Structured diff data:
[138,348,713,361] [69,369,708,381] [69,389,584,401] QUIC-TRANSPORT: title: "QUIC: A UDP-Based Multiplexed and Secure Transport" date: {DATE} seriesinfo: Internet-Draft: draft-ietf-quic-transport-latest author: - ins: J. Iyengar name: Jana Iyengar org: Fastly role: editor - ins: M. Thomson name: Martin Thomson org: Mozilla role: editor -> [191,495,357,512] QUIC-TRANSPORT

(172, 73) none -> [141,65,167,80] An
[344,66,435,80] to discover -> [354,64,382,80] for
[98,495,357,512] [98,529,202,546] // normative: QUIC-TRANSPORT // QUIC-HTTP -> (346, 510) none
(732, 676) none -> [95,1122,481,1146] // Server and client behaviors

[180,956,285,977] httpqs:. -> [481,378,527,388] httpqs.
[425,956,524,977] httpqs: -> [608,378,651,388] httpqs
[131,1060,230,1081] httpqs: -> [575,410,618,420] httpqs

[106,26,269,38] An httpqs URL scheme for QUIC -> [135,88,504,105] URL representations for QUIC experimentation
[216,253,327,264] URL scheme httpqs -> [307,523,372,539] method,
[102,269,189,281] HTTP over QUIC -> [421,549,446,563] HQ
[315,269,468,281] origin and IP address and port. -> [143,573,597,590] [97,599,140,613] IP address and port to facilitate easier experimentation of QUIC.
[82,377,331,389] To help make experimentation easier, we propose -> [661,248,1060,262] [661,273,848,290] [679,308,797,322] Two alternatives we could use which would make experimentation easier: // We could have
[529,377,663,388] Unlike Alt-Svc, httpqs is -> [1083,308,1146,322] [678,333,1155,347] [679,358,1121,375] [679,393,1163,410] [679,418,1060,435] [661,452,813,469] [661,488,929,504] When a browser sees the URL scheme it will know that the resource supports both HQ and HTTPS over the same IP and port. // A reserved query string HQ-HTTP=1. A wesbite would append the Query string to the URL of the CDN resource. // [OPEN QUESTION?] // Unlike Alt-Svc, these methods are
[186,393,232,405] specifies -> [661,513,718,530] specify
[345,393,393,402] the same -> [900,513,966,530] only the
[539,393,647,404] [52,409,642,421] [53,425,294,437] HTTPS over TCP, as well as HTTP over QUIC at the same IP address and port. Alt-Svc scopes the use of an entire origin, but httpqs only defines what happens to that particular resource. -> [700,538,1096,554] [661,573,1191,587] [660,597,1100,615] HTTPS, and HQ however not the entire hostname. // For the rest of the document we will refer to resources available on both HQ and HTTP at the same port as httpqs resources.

■ Problem
Your answer should be the lines of the records that hold the string "TRANSPORT".

■ Answer below
[138,348,713,361] [69,369,708,381] [69,389,584,401] QUIC-TRANSPORT: title: "QUIC: A UDP-Based Multiplexed and Secure Transport" date: {DATE} seriesinfo: Internet-Draft: draft-ietf-quic-transport-latest author: - ins: J. Iyengar name: Jana Iyengar org: Fastly role: editor - ins: M. Thomson name: Martin Thomson org: Mozilla role: editor -> [191,495,357,512] QUIC-TRANSPORT
[98,495,357,512] [98,529,202,546] // normative: QUIC-TRANSPORT // QUIC-HTTP -> (346, 510) none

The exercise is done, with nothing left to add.